来年の「やわたんまち」に向け三軒町が対策検証 館山

2021年11月09日 03時00分
山車を引いて町内を練り歩く三軒町の若衆ら=館山

館山市北条地区の三軒町で6日、感染防止対策を徹底した上で来年の安房国司祭「やわたんまち」に出祭できるか検証するための山車の引き回しが行われた。ワクチンの2回接種証明が参加の条件で、飲食や酒類提供を禁止するなどルールを設け、約100人の老若男女が町内を練り歩いた。

おととしの台風災害からコロナ禍と3年連続で祭典のみとなったやわたんまち。例年、安房一帯から神輿の渡御があり、北条地区の5町内が山車・お船を引き回すが、5町で祭りを統括する「年番」はコロナ禍でも祭典で引き渡されており、来年は三軒町が年番を務める予定だ。

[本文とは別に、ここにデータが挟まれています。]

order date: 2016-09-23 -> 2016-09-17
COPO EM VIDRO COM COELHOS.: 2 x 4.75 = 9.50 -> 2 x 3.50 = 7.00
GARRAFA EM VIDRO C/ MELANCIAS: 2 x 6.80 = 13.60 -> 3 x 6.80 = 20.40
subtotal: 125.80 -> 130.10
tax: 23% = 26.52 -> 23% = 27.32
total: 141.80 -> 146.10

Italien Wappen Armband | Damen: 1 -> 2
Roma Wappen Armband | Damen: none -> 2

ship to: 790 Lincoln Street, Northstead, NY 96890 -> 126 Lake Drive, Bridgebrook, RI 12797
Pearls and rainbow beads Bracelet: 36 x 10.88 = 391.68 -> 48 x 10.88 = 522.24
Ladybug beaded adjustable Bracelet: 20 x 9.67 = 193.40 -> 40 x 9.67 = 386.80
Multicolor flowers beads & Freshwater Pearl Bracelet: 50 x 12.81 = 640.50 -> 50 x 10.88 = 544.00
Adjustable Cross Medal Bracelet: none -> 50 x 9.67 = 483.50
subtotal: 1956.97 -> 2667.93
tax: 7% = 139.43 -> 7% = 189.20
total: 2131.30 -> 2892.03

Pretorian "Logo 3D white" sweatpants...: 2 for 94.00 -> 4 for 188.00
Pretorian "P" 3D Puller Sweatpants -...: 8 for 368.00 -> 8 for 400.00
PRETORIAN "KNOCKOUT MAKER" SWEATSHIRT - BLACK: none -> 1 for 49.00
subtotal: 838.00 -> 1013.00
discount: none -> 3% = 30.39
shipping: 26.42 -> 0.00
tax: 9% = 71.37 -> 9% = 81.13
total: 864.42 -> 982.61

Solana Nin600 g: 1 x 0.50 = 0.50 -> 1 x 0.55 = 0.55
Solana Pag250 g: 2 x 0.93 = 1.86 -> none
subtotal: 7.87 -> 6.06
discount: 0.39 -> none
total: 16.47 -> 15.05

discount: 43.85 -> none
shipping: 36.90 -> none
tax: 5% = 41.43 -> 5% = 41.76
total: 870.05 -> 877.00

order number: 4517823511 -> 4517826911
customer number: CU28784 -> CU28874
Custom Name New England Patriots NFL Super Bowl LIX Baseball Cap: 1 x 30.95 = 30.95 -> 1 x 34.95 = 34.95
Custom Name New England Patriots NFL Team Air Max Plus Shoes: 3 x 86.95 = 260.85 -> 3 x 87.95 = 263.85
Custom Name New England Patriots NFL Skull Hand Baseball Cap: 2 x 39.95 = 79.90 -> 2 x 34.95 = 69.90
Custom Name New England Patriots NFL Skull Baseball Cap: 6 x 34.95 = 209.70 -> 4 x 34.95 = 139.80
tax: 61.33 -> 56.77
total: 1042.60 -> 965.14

来年、祭りが開催されるかは未定ではあるが、ワクチン接種率も高まり経済活動も動き出しつつある。同町では、「ウィズコロナの中でも祭りができるか、先頭に立って検証せねばならない」として、山車の点検も兼ねて今回の町内引き回しを検討してきた。緊急事態宣言が解除となったため開催を決めた。

この日は、3年ぶりの山車のお披露目に、若衆が真剣な面持ちで縄を握った。太鼓と笛が響き渡り、引き回しが始まると久々の山車を一目見ようと住民らが顔を出し、70代女性は「やっぱり太鼓の音は元気が出ますね」と笑顔。安房高校横の山車小屋から北条海岸までぐるりと町内を回った。

来年、若衆頭を務める島野一真さん(32)は、「一連の流れを振り返り、より厳しい対策を検討したい」と引き締まった表情。3年ぶりの山車引き回しには、「うれしい。若い子が減る中だが、祭りの楽しさを伝えたい」と思いを語っていた。

世話人長の岸本正一郎さん(56)は、「コロナ禍で賛否両論あるとは思うが、長らく先人が続けてきた伝統文化。来年の開催に向けしっかり検証したい」と語り、「コロナを吹き飛ばす思いを込めて、町内を回ってほしい」と若衆に呼び掛けていた。